YOUR INSTRUCTIONS
Below are the records. Retype exactly the lines between the lines holding "Versailles Square Antique" and "total: 17091.39 -> 15655.44", inclusive.

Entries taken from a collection
• • • • • • •
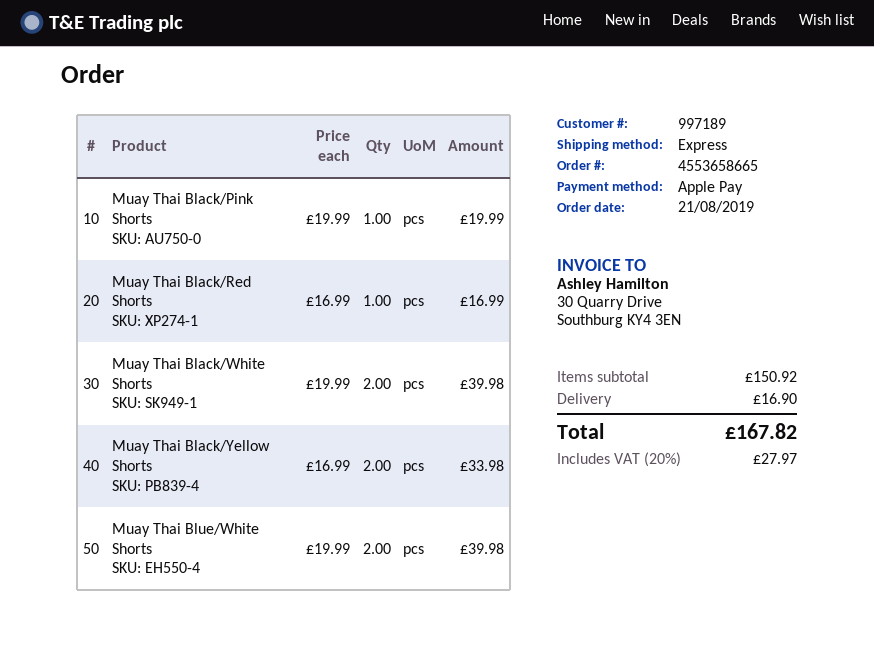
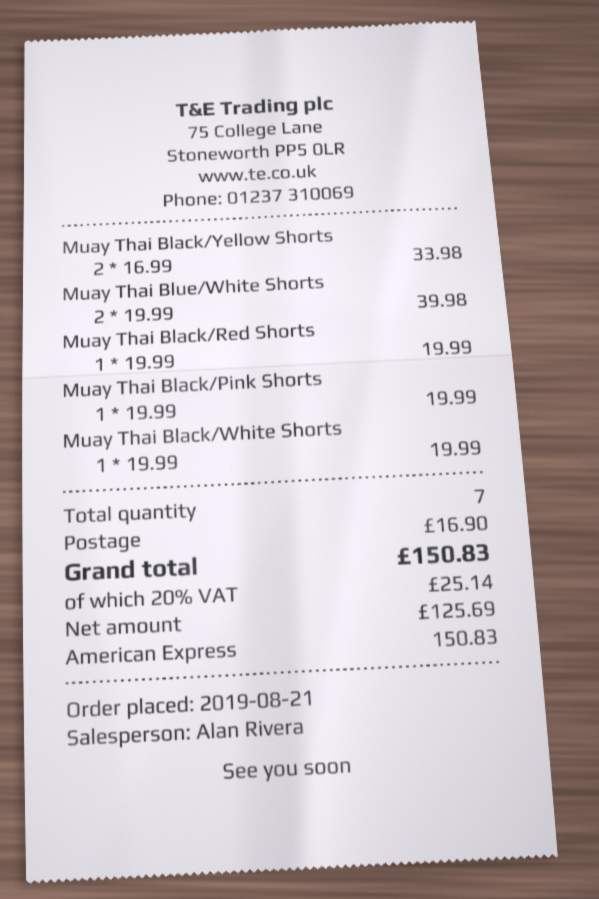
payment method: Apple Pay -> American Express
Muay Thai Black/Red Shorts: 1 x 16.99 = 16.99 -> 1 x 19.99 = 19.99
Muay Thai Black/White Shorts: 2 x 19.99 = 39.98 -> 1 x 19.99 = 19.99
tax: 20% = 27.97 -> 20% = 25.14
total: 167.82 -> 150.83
• • • • • • •
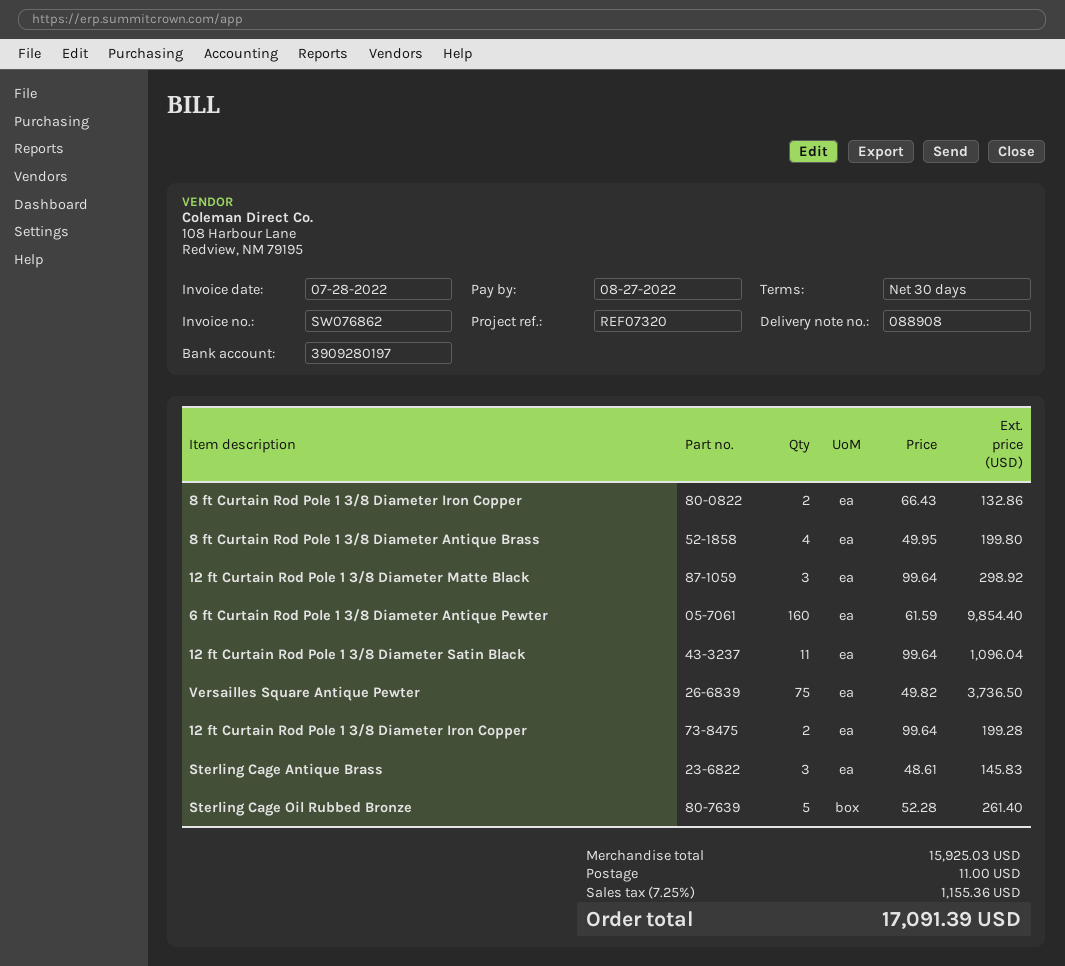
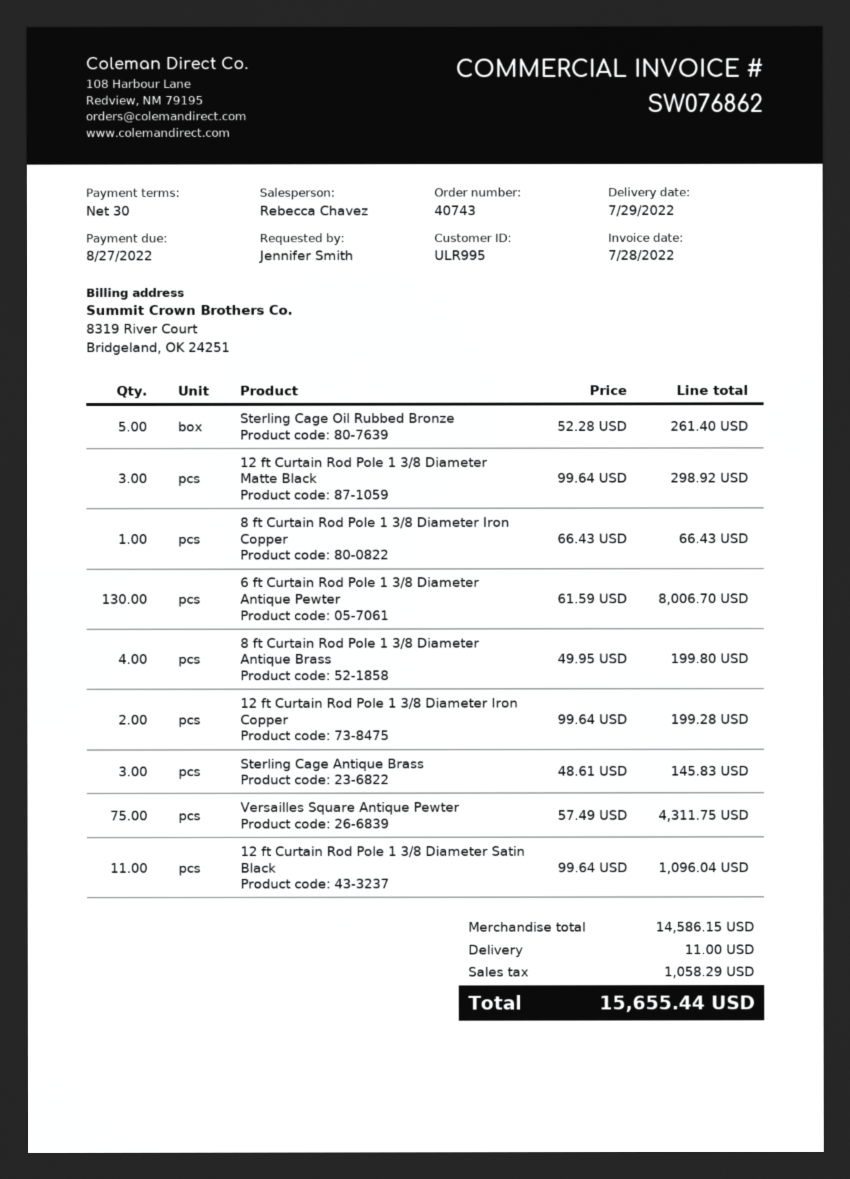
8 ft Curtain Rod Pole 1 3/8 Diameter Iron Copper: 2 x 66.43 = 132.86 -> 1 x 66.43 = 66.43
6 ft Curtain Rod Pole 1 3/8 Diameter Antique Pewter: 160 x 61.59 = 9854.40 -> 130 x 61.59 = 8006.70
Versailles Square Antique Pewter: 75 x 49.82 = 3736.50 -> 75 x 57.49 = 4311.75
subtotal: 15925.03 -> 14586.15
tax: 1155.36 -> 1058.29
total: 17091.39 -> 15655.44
• • • • • • •
WRITTEN RESPONSE
Versailles Square Antique Pewter: 75 x 49.82 = 3736.50 -> 75 x 57.49 = 4311.75
subtotal: 15925.03 -> 14586.15
tax: 1155.36 -> 1058.29
total: 17091.39 -> 15655.44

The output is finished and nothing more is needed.